O Grupo de Monitoramento e Fiscalização do Sistema Carcerário do Tribunal de Justiça de São Paulo (GMF), em parceria com a Escola Judicial dos Servidores (EJUS), realizou, hoje (10), a palestra on-line “Aprender para Transformar”, proferida pela psicopedagoga Débora Suely da Silva Santos. O evento virtual foi direcionado a magistrados e servidores do TJSP. 
Na abertura, o assessor do Grupo, juiz Airtom Marquezini Junior, ressaltou a importância do trabalho desenvolvido pela Fundação Casa na promoção de oportunidades de educação, desenvolvimento e reintegração social de adolescentes em cumprimento de medidas socioeducativas. “A proposta da instituição é criteriosa e detalhista. O educando é enxergado dentro do seu contexto e o trabalho socioeducativo é feito de modo individualizado para transformar a realidade de cada um”, afirmou. O juiz também agradeceu ao diretor da Escola Paulista da Magistratura (EPM) e da EJUS, desembargador Ricardo Cunha Chimenti, pelo apoio à realização do evento, assim como aos servidores que contribuíram para a organização. 
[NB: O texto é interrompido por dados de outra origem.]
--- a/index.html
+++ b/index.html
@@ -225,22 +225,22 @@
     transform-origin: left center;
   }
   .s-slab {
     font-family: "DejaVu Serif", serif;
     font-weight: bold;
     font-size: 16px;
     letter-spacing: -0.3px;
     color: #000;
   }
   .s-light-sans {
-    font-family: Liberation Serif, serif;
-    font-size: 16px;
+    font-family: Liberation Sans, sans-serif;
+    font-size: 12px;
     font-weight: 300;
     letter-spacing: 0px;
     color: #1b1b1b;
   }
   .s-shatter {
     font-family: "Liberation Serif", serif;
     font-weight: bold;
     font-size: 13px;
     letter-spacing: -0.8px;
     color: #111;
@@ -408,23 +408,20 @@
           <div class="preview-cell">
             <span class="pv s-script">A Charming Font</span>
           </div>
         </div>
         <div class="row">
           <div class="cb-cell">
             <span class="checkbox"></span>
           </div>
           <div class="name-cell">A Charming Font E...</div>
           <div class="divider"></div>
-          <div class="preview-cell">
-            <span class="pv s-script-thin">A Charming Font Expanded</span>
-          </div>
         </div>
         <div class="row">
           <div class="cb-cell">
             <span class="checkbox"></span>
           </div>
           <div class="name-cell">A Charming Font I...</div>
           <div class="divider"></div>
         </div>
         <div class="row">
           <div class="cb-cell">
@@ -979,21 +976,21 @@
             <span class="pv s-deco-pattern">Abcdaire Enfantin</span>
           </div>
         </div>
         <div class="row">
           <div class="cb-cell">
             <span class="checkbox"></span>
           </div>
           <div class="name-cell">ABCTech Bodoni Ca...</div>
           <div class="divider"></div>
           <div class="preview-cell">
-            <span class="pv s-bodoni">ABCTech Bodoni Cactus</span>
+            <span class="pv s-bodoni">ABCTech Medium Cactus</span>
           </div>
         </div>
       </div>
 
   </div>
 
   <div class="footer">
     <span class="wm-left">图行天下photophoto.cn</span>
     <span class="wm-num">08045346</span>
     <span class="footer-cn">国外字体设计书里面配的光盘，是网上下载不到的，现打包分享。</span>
Coordenadora na Superintendência Pedagógica da Fundação Casa, Débora Santos iniciou sua exposição contextualizando o público para o qual as ações da instituição são direcionadas. A Fundação Casa atende adolescentes a partir de 12 anos de idade e cerca de 50% têm defasagem idade-série, indicador que mostra o atraso escolar de um estudante. “Na legislação brasileira, o adolescente deve estar alfabetizado até a segunda série dos anos iniciais. Só que a nossa realidade é diferente. Há adolescentes analfabetos que estão no Ensino Médio”, explicou. “Estamos tratando de alunos em conflito com a lei. Para que ele tenha novas possibilidades e seja protagonista de sua história, precisa ter consolidado competências de leitura e escrita”, explicou.  
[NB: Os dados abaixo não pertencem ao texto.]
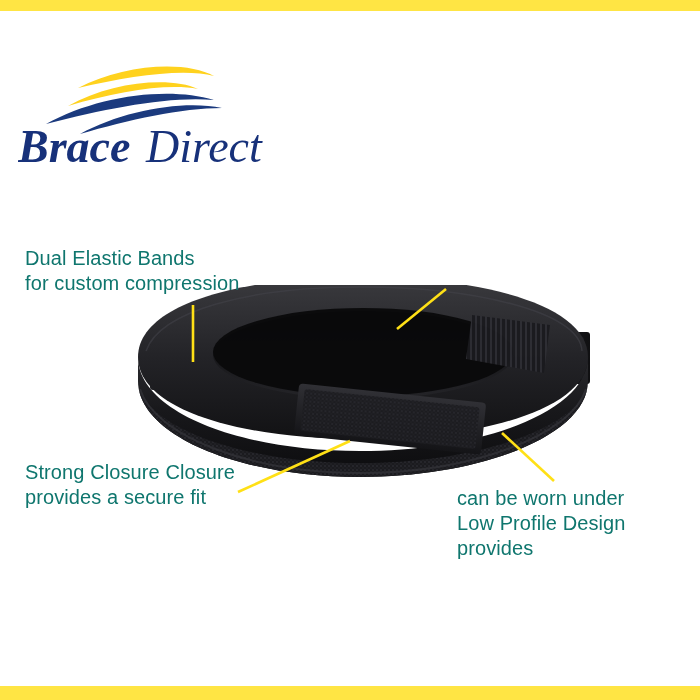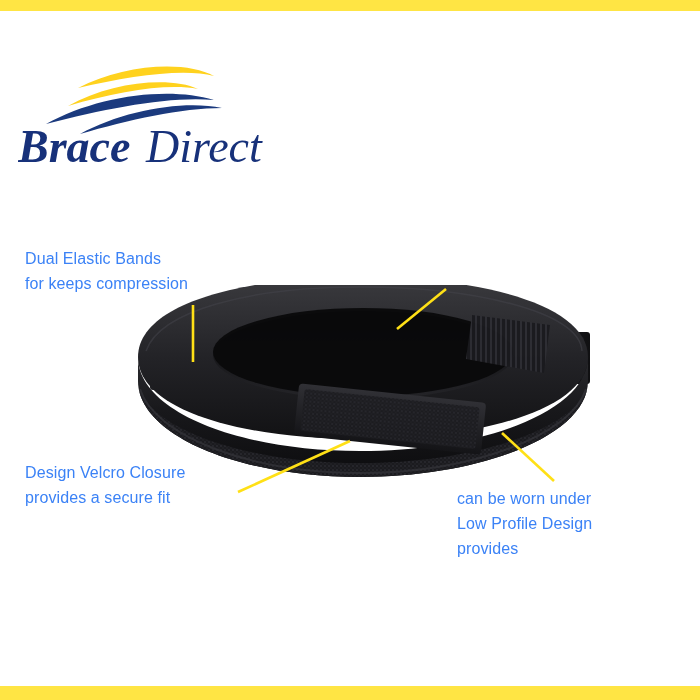--- a/index.html
+++ b/index.html
@@ -18,22 +18,22 @@
   .bar-top{top:0;height:11px;}
   .bar-bottom{top:686px;height:14px;}
 
   
   #logo{position:absolute;left:18px;top:62px;width:275px;height:110px;}
   #logo svg{display:block;}
 
   
   .callout{
     position:absolute;
-    color:#3b82f6;
-    font-size:16px;
+    color:#0f766e;
+    font-size:20px;
     line-height:25px;
     letter-spacing:.1px;
     white-space:nowrap;
   }
   .callout .ln{display:block;}
   #co-dual{left:25px;top:246px;}
   #co-nonslip{left:442px;top:238px;}
   #co-velcro{left:25px;top:460px;}
   #co-lowprofile{left:457px;top:486px;}
 
@@ -151,26 +151,26 @@
 
   <svg id="leaders" viewBox="0 0 700 700">
     <line x1="193" y1="305" x2="193" y2="362" stroke="#ffe016" stroke-width="2.6"></line>
     <line x1="446" y1="289" x2="397" y2="329" stroke="#ffe016" stroke-width="2.6"></line>
     <line x1="238" y1="492" x2="350" y2="441" stroke="#ffe016" stroke-width="2.6"></line>
     <line x1="502" y1="433" x2="554" y2="481" stroke="#ffe016" stroke-width="2.6"></line>
   </svg>
 
   <div class="callout" id="co-dual">
     <span class="ln">Dual Elastic Bands</span>
-    <span class="ln">for keeps compression</span>
+    <span class="ln">for custom compression</span>
   </div>
 
 
   <div class="callout" id="co-velcro">
-    <span class="ln">Design Velcro Closure</span>
+    <span class="ln">Strong Closure Closure</span>
     <span class="ln">provides a secure fit</span>
   </div>
 
   <div class="callout" id="co-lowprofile">
     <span class="ln">can be worn under</span>
     <span class="ln">Low Profile Design</span>
     <span class="ln">provides</span>
   </div>
 
 </div>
Na sequência, a psicopedagoga falou sobre o projeto Virando a Página, idealizado para estimular a leitura. Segundo a especialista, a proposta é transformar os livros em ferramenta estruturante para a ressocialização de adolescentes. “Uma aprendizagem que só utiliza o giz e a lousa, mecânica, não é o nosso ideal. Por isso, montamos clubes de leitura e promovemos saraus”, contou.  “Estamos conseguindo melhorar a leitura e a escrita dessas pessoas, com textos aprimorados sobre temas variados, como gênero e as próprias experiências.” 
Ao final, foi apresentado o e-book com poemas, crônicas, memórias, cartas e reflexões dos adolescentes. “Esses jovens precisam aproveitar as ferramentas, como a elaboração desse livro, e construir um futuro diferente”, concluiu Débora Santos.